= Beginning of Section =

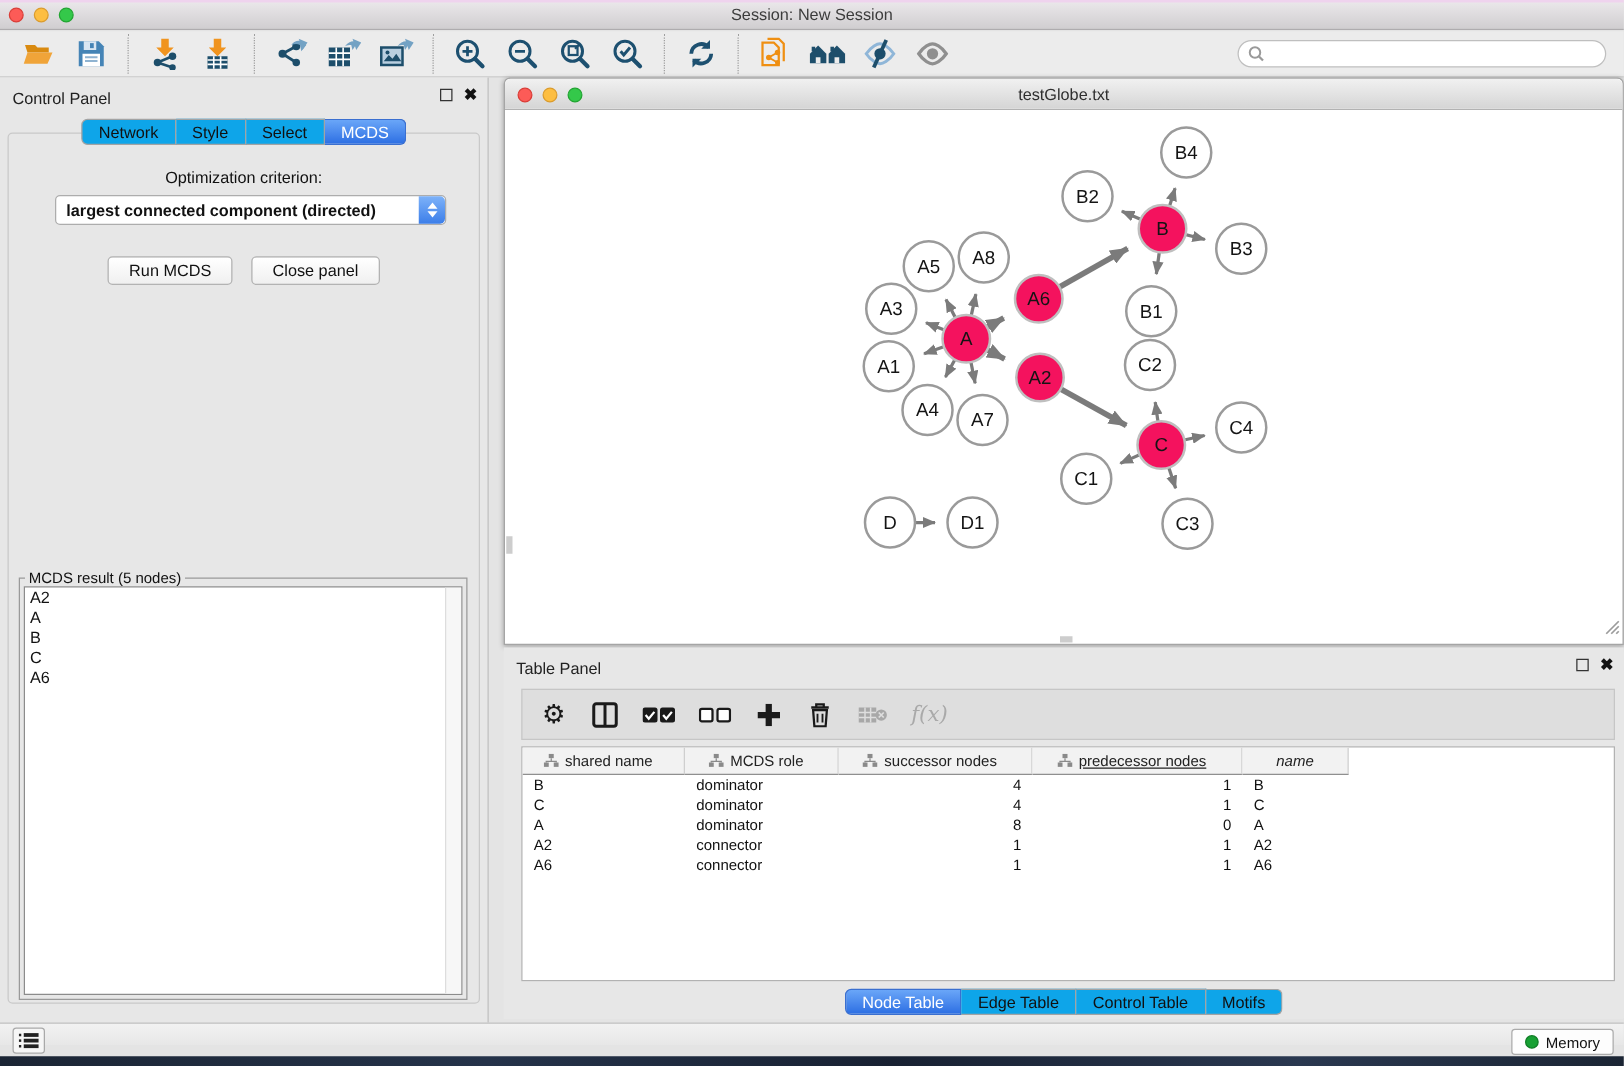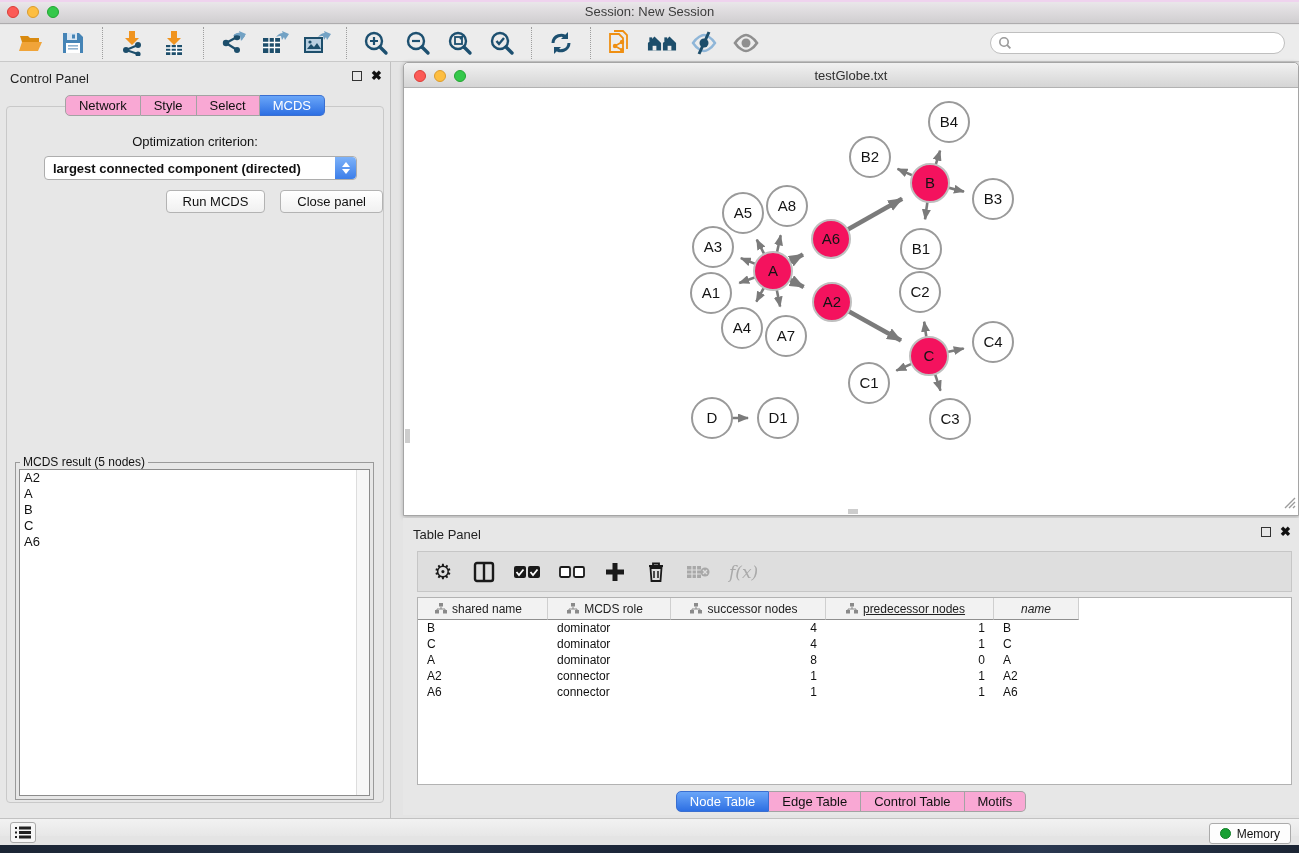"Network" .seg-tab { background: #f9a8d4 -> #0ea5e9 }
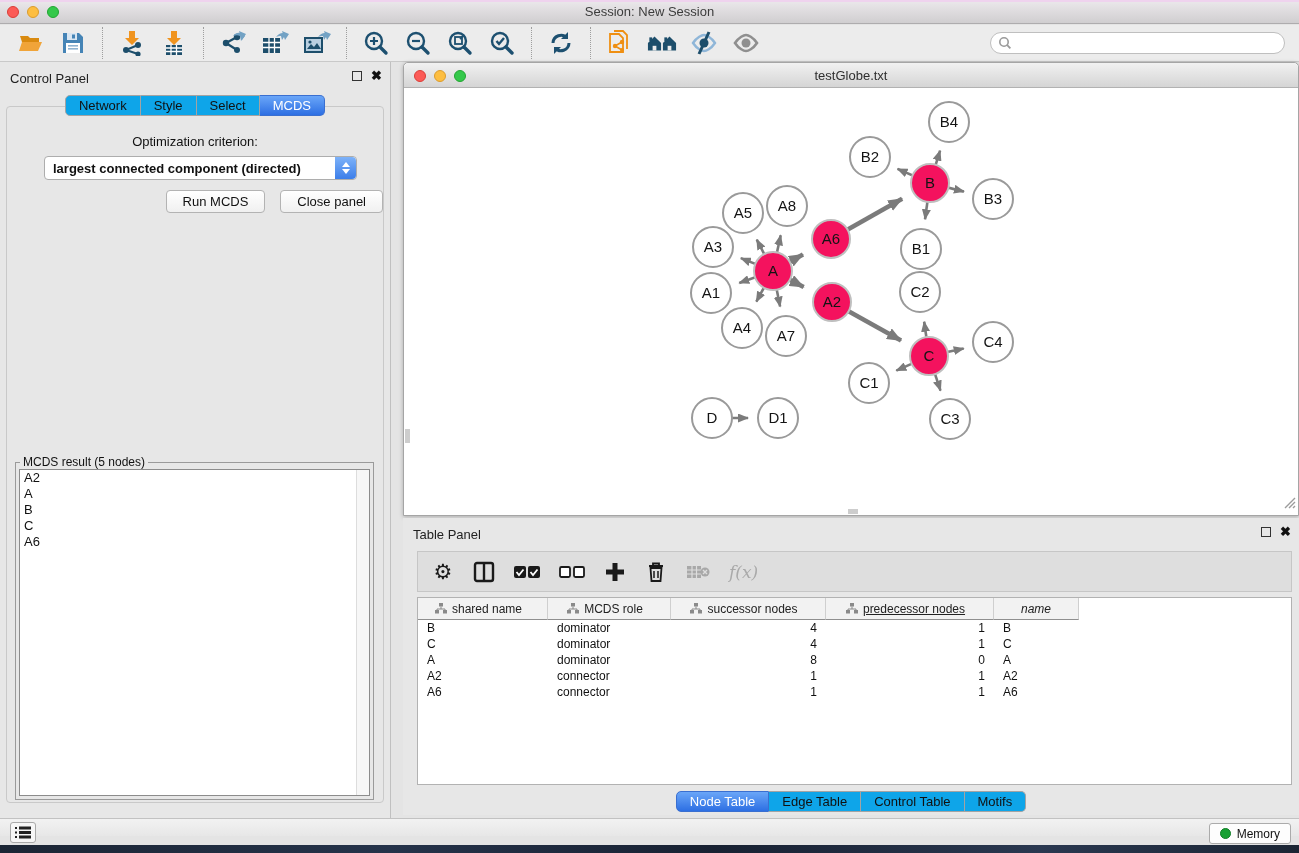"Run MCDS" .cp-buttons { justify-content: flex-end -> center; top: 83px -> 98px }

= End of Section =
= Beginning of Section =

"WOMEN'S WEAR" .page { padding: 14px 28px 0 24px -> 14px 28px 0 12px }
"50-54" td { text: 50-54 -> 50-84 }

= End of Section =
= Beginning of Section =

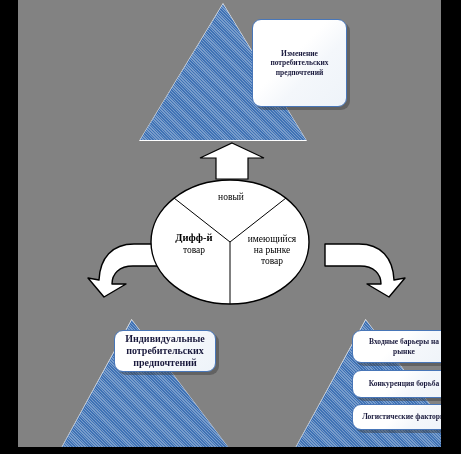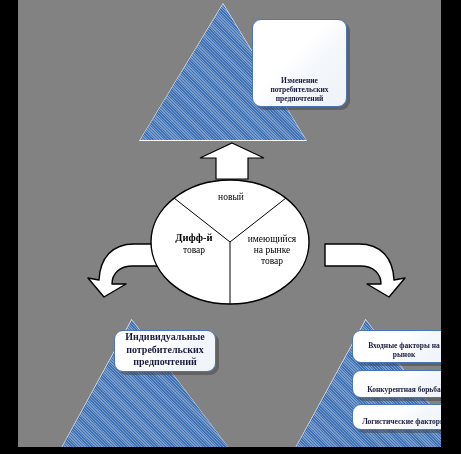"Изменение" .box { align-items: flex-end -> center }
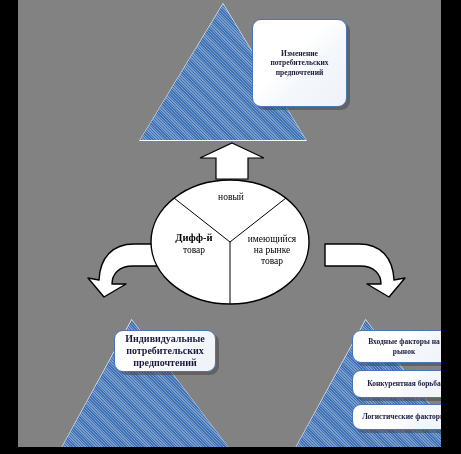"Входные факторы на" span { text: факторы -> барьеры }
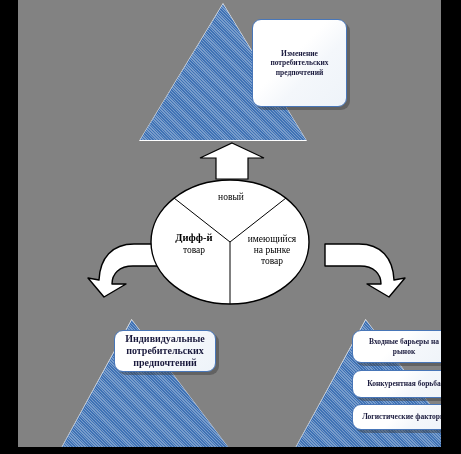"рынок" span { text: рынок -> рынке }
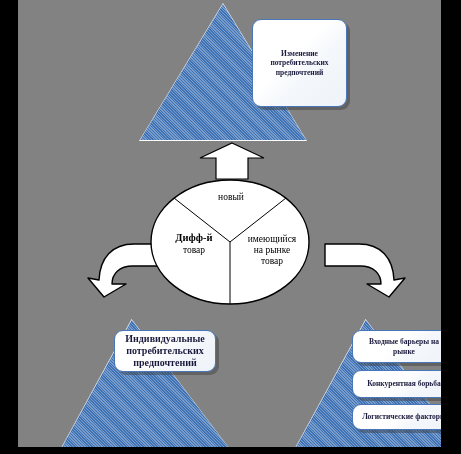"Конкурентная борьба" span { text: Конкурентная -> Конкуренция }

= End of Section =

All that should appear in the answer is the lines above from the line with "background: #f9a8d4 ->" through the line with "justify-content: flex-end ->", retyped exactly, pictures left out.

"Network" .seg-tab { background: #f9a8d4 -> #0ea5e9 }
"Run MCDS" .cp-buttons { justify-content: flex-end -> center; top: 83px -> 98px }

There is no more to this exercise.